Atakować Saddama Husajna
Atakować Saddama Husajna
Należy poprzeć operację obalenia Saddama Husajna. Powyższe zdanie, napisane przez obrońcę praw człowieka, może wielu czytelnikom wydać się dziwne. Nie zmieniłem jednak poglądów, nie zostałem wielbicielem George'a W. Busha i nie zacząłem lubić używania przemocy.
Argumenty przeciw
Największą wątpliwość stanowi fakt, że nie da się prowadzić wojny bez zabijania ludzi, i to często ludzi przypadkowych. Jeżeli używa się bomb paliwowych (absorbujących cały tlen w promieniu kilkuset metrów) oraz bomb typu "kosiarz stokrotek" (bomba wielkości wagonu - 7 ton trotylu), to wiadomo, że nikt w zasięgu ich rażenia nie ma szans przeżyć. Trzeba jednak przyznać, że w ostatnich wojnach prowadzonych przez lotnictwo USA przypadkowych ofiar było znacznie mniej niż we wszystkich poprzednich. Jednak precyzja precyzją, ale 450 nowoczesnych samolotów, jak w operacji Pustynna Burza, to siła ognia ok. trzech tysięcy superfortec B-29 z okresu drugiej wojny światowej. Każdy z nich może być precyzyjny, ale suma daje nalot dywanowy (w 1945 roku tylko trzysta maszyn B-29 w ciągu jednej nocy zrównało z ziemią Tokio, a ludzie, którzy szukali schronienia w rzece Sumidzie, ugotowali się, bo woda wrzała).

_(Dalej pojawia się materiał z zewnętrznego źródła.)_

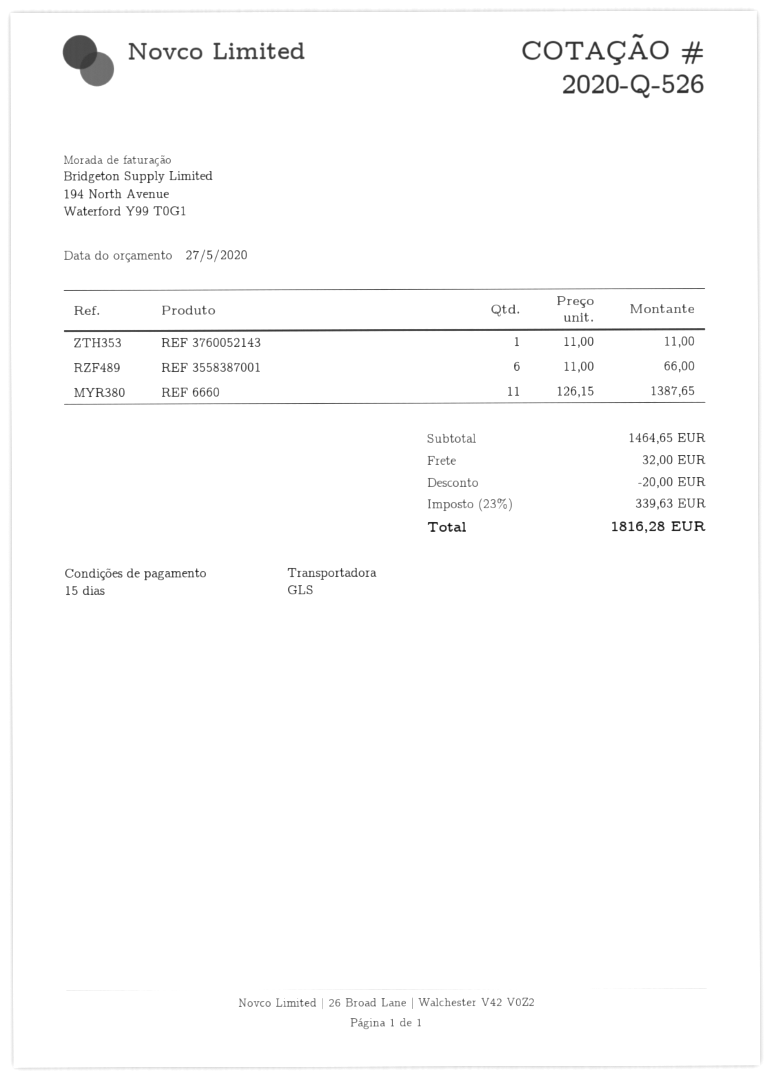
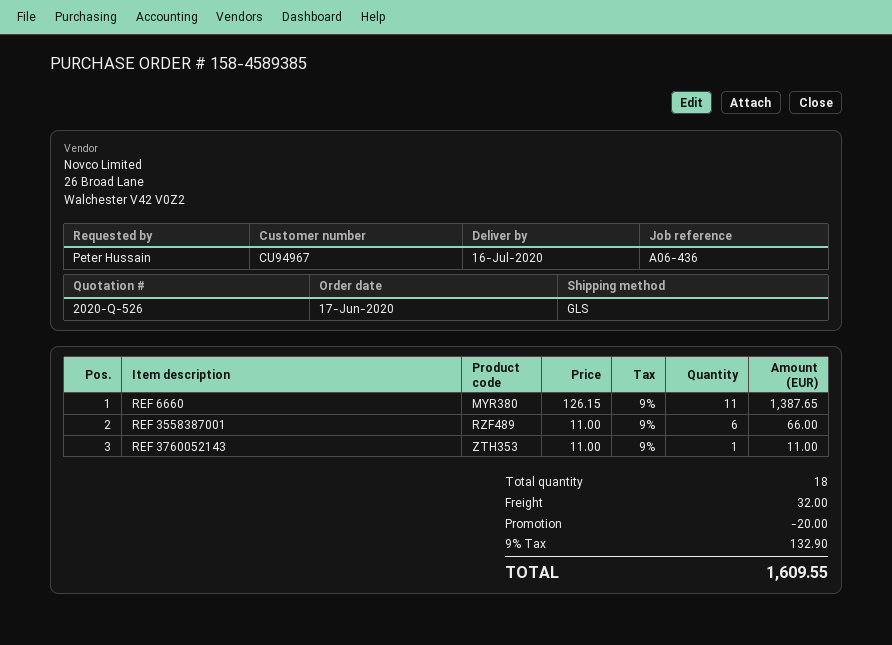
tax: 23% = 339.63 -> 9% = 132.90
total: 1816.28 -> 1609.55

Podczas pierwszej wojny światowej 95 proc. ofiar stanowili żołnierze walczący na...
Archiwum Rzeczpospolitej to wygodna wyszukiwarka archiwalnych tekstów opublikowanych na łamach dziennika od 1993 roku. Unikalne źródło wiedzy o Polsce i świecie, wzbogacone o perspektywę ekonomiczną i prawną.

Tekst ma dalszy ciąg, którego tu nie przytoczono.